____ Data listing

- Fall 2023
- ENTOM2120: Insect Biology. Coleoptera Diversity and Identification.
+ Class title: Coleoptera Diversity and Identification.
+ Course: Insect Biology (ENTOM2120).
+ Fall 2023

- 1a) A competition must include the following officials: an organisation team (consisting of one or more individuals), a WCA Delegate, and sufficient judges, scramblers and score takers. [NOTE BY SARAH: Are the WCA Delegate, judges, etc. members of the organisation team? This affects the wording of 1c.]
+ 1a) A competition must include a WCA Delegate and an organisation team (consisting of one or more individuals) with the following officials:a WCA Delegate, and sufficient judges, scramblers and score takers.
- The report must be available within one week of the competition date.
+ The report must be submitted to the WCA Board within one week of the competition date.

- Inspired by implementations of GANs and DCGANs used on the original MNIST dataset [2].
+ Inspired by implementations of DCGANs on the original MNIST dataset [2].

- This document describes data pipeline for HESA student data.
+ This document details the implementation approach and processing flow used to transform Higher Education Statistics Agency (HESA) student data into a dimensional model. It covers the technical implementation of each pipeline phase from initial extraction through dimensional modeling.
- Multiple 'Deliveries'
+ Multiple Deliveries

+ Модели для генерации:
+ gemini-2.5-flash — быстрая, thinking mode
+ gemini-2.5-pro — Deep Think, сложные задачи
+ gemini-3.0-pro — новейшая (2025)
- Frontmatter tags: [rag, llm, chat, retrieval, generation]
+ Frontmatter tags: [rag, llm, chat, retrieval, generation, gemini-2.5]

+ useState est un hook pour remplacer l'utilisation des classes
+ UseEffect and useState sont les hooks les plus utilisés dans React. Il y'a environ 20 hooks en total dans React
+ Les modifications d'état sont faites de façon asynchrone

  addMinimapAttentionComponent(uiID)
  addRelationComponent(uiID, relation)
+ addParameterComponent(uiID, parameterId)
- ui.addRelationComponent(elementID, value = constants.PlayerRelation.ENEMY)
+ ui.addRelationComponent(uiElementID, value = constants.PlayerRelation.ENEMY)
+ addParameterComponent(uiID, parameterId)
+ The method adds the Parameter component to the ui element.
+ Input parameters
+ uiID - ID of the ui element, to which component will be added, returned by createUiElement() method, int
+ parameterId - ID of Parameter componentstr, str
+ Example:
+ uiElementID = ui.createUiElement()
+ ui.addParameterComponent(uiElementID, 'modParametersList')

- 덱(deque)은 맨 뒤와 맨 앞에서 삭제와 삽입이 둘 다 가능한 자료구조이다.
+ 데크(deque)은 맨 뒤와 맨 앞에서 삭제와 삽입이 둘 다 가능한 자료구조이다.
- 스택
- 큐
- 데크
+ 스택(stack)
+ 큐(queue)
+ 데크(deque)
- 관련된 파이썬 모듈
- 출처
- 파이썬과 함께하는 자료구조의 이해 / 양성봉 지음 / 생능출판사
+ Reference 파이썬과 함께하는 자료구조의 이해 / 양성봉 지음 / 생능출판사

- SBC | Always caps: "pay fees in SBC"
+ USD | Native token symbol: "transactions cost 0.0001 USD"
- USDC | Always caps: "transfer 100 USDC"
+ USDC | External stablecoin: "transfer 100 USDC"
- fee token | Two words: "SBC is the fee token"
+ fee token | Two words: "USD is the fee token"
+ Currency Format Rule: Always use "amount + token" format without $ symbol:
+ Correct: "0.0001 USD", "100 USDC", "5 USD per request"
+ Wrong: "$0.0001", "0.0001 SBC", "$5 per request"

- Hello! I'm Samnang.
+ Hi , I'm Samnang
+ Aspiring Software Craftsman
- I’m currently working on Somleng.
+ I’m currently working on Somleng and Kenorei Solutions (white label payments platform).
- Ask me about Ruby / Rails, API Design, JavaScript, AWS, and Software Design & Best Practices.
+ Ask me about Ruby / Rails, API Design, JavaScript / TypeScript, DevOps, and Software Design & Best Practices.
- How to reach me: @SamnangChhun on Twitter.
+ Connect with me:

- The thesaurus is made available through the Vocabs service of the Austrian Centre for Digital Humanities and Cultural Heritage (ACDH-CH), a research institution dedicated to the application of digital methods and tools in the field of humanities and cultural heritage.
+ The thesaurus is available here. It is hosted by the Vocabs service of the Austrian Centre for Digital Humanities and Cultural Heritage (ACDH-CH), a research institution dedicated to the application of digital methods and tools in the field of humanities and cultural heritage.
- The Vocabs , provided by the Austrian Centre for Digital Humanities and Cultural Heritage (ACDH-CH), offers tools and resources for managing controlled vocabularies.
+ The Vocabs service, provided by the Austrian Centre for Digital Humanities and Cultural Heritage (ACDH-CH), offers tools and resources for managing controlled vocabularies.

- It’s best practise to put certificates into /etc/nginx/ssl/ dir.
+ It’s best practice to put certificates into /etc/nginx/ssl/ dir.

________

The entries above, copied exactly, form the whole answer.

> _Exercise result_:
- Fall 2023
- ENTOM2120: Insect Biology. Coleoptera Diversity and Identification.
+ Class title: Coleoptera Diversity and Identification.
+ Course: Insect Biology (ENTOM2120).
+ Fall 2023

- 1a) A competition must include the following officials: an organisation team (consisting of one or more individuals), a WCA Delegate, and sufficient judges, scramblers and score takers. [NOTE BY SARAH: Are the WCA Delegate, judges, etc. members of the organisation team? This affects the wording of 1c.]
+ 1a) A competition must include a WCA Delegate and an organisation team (consisting of one or more individuals) with the following officials:a WCA Delegate, and sufficient judges, scramblers and score takers.
- The report must be available within one week of the competition date.
+ The report must be submitted to the WCA Board within one week of the competition date.

- Inspired by implementations of GANs and DCGANs used on the original MNIST dataset [2].
+ Inspired by implementations of DCGANs on the original MNIST dataset [2].

- This document describes data pipeline for HESA student data.
+ This document details the implementation approach and processing flow used to transform Higher Education Statistics Agency (HESA) student data into a dimensional model. It covers the technical implementation of each pipeline phase from initial extraction through dimensional modeling.
- Multiple 'Deliveries'
+ Multiple Deliveries

+ Модели для генерации:
+ gemini-2.5-flash — быстрая, thinking mode
+ gemini-2.5-pro — Deep Think, сложные задачи
+ gemini-3.0-pro — новейшая (2025)
- Frontmatter tags: [rag, llm, chat, retrieval, generation]
+ Frontmatter tags: [rag, llm, chat, retrieval, generation, gemini-2.5]

+ useState est un hook pour remplacer l'utilisation des classes
+ UseEffect and useState sont les hooks les plus utilisés dans React. Il y'a environ 20 hooks en total dans React
+ Les modifications d'état sont faites de façon asynchrone

  addMinimapAttentionComponent(uiID)
  addRelationComponent(uiID, relation)
+ addParameterComponent(uiID, parameterId)
- ui.addRelationComponent(elementID, value = constants.PlayerRelation.ENEMY)
+ ui.addRelationComponent(uiElementID, value = constants.PlayerRelation.ENEMY)
+ addParameterComponent(uiID, parameterId)
+ The method adds the Parameter component to the ui element.
+ Input parameters
+ uiID - ID of the ui element, to which component will be added, returned by createUiElement() method, int
+ parameterId - ID of Parameter componentstr, str
+ Example:
+ uiElementID = ui.createUiElement()
+ ui.addParameterComponent(uiElementID, 'modParametersList')

- 덱(deque)은 맨 뒤와 맨 앞에서 삭제와 삽입이 둘 다 가능한 자료구조이다.
+ 데크(deque)은 맨 뒤와 맨 앞에서 삭제와 삽입이 둘 다 가능한 자료구조이다.
- 스택
- 큐
- 데크
+ 스택(stack)
+ 큐(queue)
+ 데크(deque)
- 관련된 파이썬 모듈
- 출처
- 파이썬과 함께하는 자료구조의 이해 / 양성봉 지음 / 생능출판사
+ Reference 파이썬과 함께하는 자료구조의 이해 / 양성봉 지음 / 생능출판사

- SBC | Always caps: "pay fees in SBC"
+ USD | Native token symbol: "transactions cost 0.0001 USD"
- USDC | Always caps: "transfer 100 USDC"
+ USDC | External stablecoin: "transfer 100 USDC"
- fee token | Two words: "SBC is the fee token"
+ fee token | Two words: "USD is the fee token"
+ Currency Format Rule: Always use "amount + token" format without $ symbol:
+ Correct: "0.0001 USD", "100 USDC", "5 USD per request"
+ Wrong: "$0.0001", "0.0001 SBC", "$5 per request"

- Hello! I'm Samnang.
+ Hi , I'm Samnang
+ Aspiring Software Craftsman
- I’m currently working on Somleng.
+ I’m currently working on Somleng and Kenorei Solutions (white label payments platform).
- Ask me about Ruby / Rails, API Design, JavaScript, AWS, and Software Design & Best Practices.
+ Ask me about Ruby / Rails, API Design, JavaScript / TypeScript, DevOps, and Software Design & Best Practices.
- How to reach me: @SamnangChhun on Twitter.
+ Connect with me:

- The thesaurus is made available through the Vocabs service of the Austrian Centre for Digital Humanities and Cultural Heritage (ACDH-CH), a research institution dedicated to the application of digital methods and tools in the field of humanities and cultural heritage.
+ The thesaurus is available here. It is hosted by the Vocabs service of the Austrian Centre for Digital Humanities and Cultural Heritage (ACDH-CH), a research institution dedicated to the application of digital methods and tools in the field of humanities and cultural heritage.
- The Vocabs , provided by the Austrian Centre for Digital Humanities and Cultural Heritage (ACDH-CH), offers tools and resources for managing controlled vocabularies.
+ The Vocabs service, provided by the Austrian Centre for Digital Humanities and Cultural Heritage (ACDH-CH), offers tools and resources for managing controlled vocabularies.

- It’s best practise to put certificates into /etc/nginx/ssl/ dir.
+ It’s best practice to put certificates into /etc/nginx/ssl/ dir.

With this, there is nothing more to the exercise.